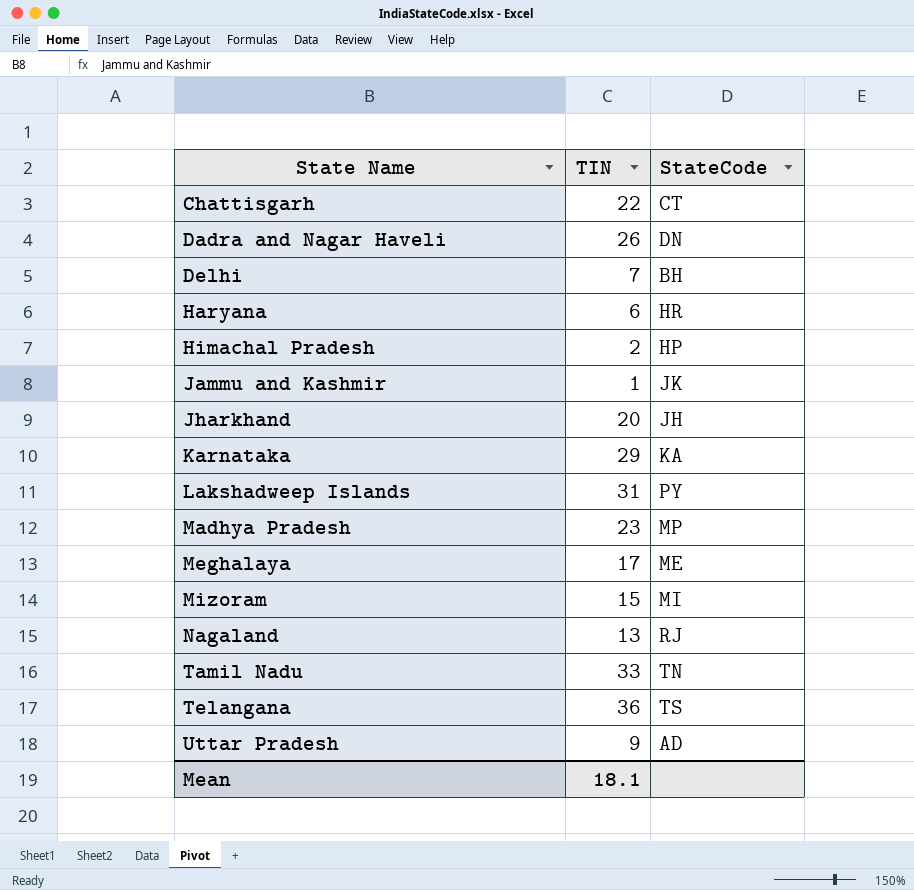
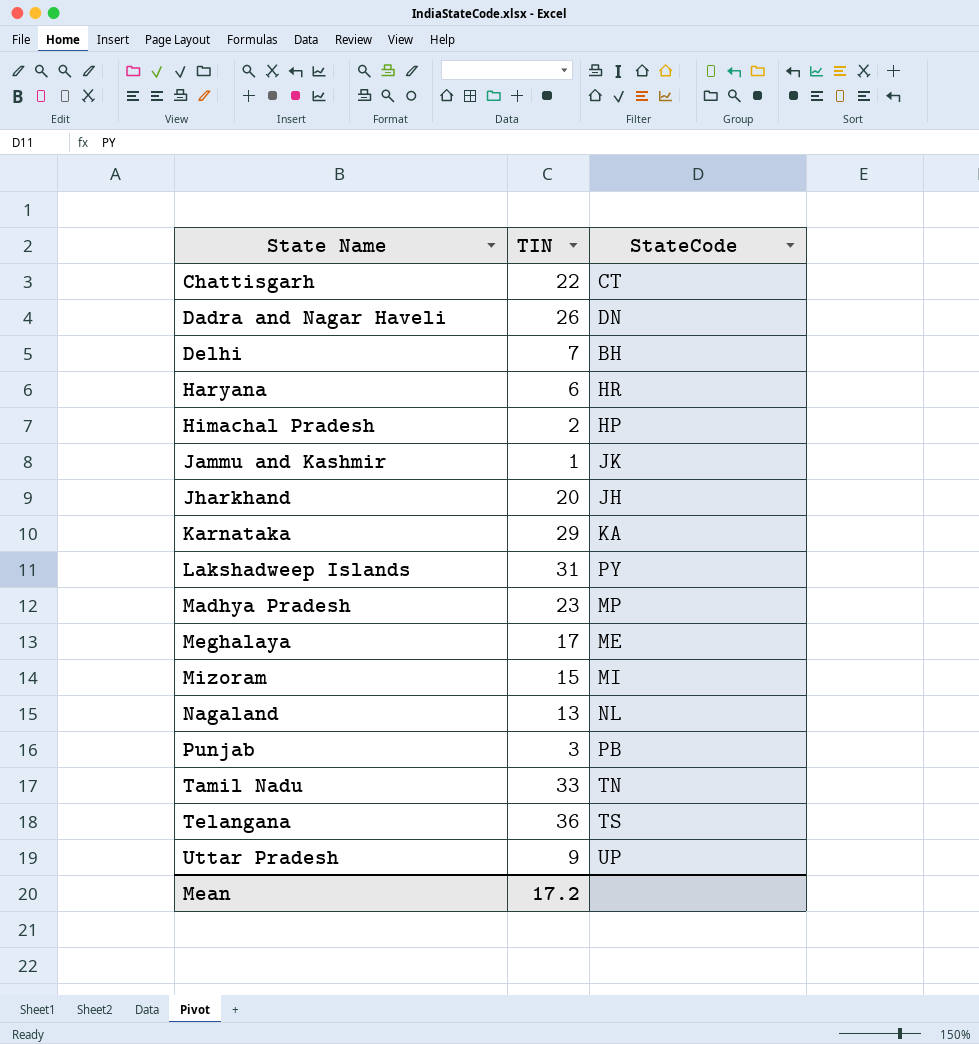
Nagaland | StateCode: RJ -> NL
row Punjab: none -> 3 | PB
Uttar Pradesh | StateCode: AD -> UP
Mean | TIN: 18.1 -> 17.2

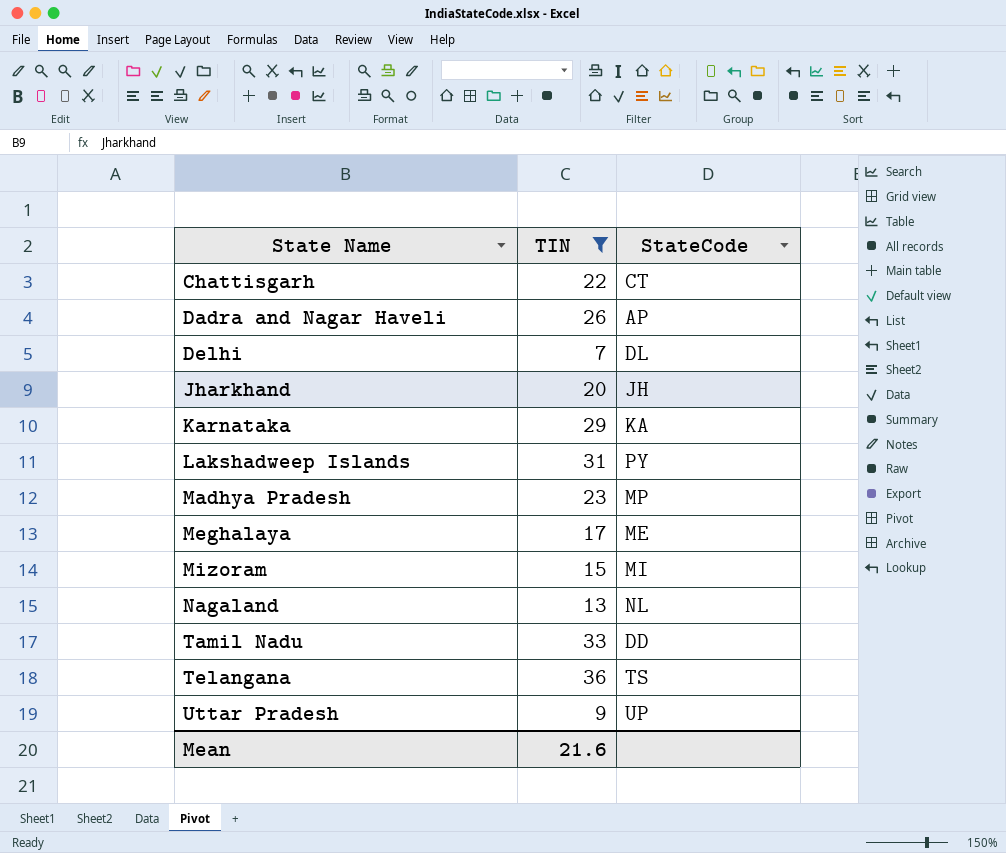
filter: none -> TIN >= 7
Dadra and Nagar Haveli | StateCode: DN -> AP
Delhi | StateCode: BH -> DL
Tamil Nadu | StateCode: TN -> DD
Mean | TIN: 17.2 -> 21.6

_____

TASK OBJECTIVE. Output each record above word for word, leaving out images.

FINISHED EXERCISE.
Nagaland | StateCode: RJ -> NL
row Punjab: none -> 3 | PB
Uttar Pradesh | StateCode: AD -> UP
Mean | TIN: 18.1 -> 17.2

filter: none -> TIN >= 7
Dadra and Nagar Haveli | StateCode: DN -> AP
Delhi | StateCode: BH -> DL
Tamil Nadu | StateCode: TN -> DD
Mean | TIN: 17.2 -> 21.6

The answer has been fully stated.